[What is required]:
Whenever a line in the entries includes the word "Days", copy that line out.

[Exercise data]:
++++++++++++++++++++
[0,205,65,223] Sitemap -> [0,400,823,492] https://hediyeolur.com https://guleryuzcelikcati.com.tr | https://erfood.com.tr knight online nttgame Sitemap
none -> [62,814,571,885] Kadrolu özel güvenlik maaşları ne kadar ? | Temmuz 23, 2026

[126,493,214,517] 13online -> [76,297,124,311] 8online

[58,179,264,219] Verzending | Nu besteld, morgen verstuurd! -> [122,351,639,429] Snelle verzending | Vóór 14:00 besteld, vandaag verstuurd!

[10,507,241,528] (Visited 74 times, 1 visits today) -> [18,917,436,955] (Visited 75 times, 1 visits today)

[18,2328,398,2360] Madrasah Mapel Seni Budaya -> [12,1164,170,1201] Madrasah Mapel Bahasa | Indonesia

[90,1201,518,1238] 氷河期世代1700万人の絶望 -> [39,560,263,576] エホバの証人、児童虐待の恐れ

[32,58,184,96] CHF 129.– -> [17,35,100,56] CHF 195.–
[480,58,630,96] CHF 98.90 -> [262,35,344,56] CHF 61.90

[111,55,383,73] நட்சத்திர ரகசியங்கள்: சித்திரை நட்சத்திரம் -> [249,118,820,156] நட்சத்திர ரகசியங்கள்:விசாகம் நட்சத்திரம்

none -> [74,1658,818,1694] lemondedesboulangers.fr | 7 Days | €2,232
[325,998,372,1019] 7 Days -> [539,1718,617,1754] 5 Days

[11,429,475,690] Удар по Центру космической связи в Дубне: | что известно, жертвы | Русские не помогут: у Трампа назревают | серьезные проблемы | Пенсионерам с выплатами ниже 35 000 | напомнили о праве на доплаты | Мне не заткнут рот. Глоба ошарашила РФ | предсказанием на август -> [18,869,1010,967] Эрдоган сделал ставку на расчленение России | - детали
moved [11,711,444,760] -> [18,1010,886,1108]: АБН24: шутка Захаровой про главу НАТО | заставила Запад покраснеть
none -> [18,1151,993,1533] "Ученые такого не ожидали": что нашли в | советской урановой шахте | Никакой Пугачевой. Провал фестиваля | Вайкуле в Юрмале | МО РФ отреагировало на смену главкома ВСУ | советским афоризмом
++++++++++++++++++++
[Your solution]:
none -> [74,1658,818,1694] lemondedesboulangers.fr | 7 Days | €2,232
[325,998,372,1019] 7 Days -> [539,1718,617,1754] 5 Days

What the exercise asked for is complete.